このステージは、戦争末期の明治座で両親と観た経験があった。
新国劇の演者は辰巳柳太郎で当たり役。
声量、声質に優れた口跡の良さ。
リズミカルでわかりやすいセリフ回し。
名場面として知られ子供心にも「かっこいい」と惚れ惚れした。
真似事だが、演じさせられるのも悪くなく、男子たちをバッタバッタの立ち回りも楽しいと思った。
50余年ぶりに共にエトセトラ劇団に入団した友人と同級会で再会。
アドリブの可否
嫁に行くまで暮らした実家の庭での両親。
しかし、これが自分の求めている演劇なのだろうか。
一緒に入団した友人はすぐに退団してしまっていた。
そのうちに劇団の公演が決まった。
筋書きは忘れてしまったが、若い夫婦が主役で私が妻役、夫は後に漫才トリオを結成した人だった。
ステージは山脇学園の近くにある赤坂公開堂。
母は、杖をつき家族に支えられれば何とか歩けるので両親、兄弟、親戚も見にきてくれることになっていた。
あまり練習時間はなく、セリフの量は一番多い私は必死にセリフ暗記に精をだした。
こんなに、長いセリフを暗記するのは、山脇学園50周年記念文化祭「若草物語」のステージ以来の事で必死だった。
いよいよその日がきた。幕間からそっと覗いてみた。
ステージに立つ人間にとって、空席が目立つ客席ほど寂しいものはない。
客席は満席だ。
「お母さんにも楽しんで、喜んでもらおう」と深く息を吸い込み、自分に気合を入れてステージに立った。

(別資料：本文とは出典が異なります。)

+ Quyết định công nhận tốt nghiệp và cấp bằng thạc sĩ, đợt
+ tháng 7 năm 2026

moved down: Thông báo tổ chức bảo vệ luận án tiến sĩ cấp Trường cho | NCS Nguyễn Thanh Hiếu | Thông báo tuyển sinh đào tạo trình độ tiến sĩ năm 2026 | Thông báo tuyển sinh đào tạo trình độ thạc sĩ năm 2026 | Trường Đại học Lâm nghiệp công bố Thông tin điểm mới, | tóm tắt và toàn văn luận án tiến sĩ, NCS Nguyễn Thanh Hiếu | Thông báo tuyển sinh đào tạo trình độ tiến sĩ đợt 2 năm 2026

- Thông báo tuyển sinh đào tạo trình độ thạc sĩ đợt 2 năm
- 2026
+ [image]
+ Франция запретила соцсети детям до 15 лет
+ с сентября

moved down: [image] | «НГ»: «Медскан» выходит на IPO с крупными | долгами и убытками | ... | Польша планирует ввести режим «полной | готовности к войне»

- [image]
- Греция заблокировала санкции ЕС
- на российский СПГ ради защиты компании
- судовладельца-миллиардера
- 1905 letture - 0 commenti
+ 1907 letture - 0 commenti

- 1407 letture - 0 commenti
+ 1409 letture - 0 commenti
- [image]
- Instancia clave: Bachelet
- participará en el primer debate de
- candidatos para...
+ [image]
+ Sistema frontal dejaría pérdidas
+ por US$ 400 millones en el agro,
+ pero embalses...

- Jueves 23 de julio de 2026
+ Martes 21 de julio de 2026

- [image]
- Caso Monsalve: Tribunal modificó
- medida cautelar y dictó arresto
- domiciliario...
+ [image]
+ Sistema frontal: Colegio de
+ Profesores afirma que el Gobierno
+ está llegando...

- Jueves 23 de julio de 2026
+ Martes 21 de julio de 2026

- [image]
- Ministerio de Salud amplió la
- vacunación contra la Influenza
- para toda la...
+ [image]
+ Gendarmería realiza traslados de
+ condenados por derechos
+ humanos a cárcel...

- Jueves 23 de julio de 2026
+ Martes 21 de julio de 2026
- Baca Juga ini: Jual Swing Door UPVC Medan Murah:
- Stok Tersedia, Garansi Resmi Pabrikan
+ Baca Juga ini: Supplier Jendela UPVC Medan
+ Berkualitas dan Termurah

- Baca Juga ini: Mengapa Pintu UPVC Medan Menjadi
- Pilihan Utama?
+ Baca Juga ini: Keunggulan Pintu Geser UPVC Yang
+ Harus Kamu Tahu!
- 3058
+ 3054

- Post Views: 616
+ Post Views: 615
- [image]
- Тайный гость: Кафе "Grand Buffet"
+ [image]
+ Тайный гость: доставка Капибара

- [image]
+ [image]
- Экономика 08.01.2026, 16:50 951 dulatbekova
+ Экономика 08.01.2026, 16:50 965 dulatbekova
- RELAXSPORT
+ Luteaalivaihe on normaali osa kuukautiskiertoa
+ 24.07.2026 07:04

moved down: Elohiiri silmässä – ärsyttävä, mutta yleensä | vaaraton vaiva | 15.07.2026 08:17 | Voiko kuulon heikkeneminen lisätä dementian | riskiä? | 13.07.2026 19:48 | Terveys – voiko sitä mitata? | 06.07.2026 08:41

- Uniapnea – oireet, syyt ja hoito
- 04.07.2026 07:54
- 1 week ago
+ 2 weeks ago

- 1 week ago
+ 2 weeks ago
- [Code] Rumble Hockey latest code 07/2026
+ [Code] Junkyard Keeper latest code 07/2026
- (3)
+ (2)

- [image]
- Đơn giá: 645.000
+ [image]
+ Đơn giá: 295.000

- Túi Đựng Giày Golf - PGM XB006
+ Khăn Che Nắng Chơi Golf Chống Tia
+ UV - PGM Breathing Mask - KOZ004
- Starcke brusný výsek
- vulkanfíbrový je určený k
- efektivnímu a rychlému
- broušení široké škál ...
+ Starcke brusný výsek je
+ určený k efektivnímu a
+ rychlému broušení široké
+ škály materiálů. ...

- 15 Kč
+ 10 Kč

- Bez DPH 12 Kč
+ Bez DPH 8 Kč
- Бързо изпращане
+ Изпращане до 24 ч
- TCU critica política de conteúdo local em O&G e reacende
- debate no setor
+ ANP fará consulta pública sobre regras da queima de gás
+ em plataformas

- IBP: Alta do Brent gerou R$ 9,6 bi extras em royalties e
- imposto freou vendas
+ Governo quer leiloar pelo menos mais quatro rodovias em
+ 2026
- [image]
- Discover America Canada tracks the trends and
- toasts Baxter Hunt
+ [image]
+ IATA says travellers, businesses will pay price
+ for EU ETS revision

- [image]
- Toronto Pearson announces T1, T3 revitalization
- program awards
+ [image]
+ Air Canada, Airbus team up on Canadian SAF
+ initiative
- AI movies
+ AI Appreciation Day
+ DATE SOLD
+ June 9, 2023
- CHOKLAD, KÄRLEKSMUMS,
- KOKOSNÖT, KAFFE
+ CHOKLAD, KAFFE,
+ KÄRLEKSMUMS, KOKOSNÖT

夫婦がケンカをして論争になる流れだったのだが、勢いよく覚えたセリフを早口で演じていたのだが、急にセリフを忘れてしまい続きが出てこない。
頭が真っ白になり、夫役を見るのだがフォローはしてくれない、そこで、私は突然思いついたアドリブを言った。
するとどうだろう、観客の大笑いを誘いそこで忘れていたセリフを思い出し拍手喝采。私はほっとした。
基本は喜劇なのでこれだけ受ければ、丹下さんや見学にきていた先輩の喜劇人の先輩からも褒められる事はなくてもセリフを忘れてしまったことは許してもらえるのではないか。
あれだけ受けて、その場を切り抜けたので叱られはしないだろうとタカをくくった。
楽屋に戻ると、丹下キヨコさんが怖い顔をして私の前に立った。
「なに、さっきのあれは」と仲間全員がいる前で大きな声で怒りの声が飛んできた。
「あのね、笑いにはいろんな種類があるのよ。あの笑いは受けた笑いじゃないよ、セリフを忘れたアンタのアドリブに対しての失笑だよ。それが分からいのかい」
私は、丹下さんの怒声にみるみる涙が込み上げ「すいません」と謝ったが、フンと横を向いてしまった丹下さん。
誰ひとりとして私に声をかけてくれない。私は一礼して、ひとり赤坂公会堂のビルをでた。
涙が流れて止まらない。確かに丹下さんの言うとおりかもしれない。
でも、プロだってセリフを忘れてその場を取り繕うことはよくある。
そんなステージも見たことがあった。
セリフを思い出すまで絶句したままでいいのか。
喜劇なら笑ってもらうのが目的のはずだ。ひとり歩きながら、私の気持ちは一歩歩くごとに「劇団エトセトラ」から遠ざかっていった。
後年私が初めて番組のMCに起用されたTV番組に丹下キヨコさんが出演。
あの日の夜の楽屋のデキゴトを伝えると
「あのときの高校生かい」と大笑いしたのであった。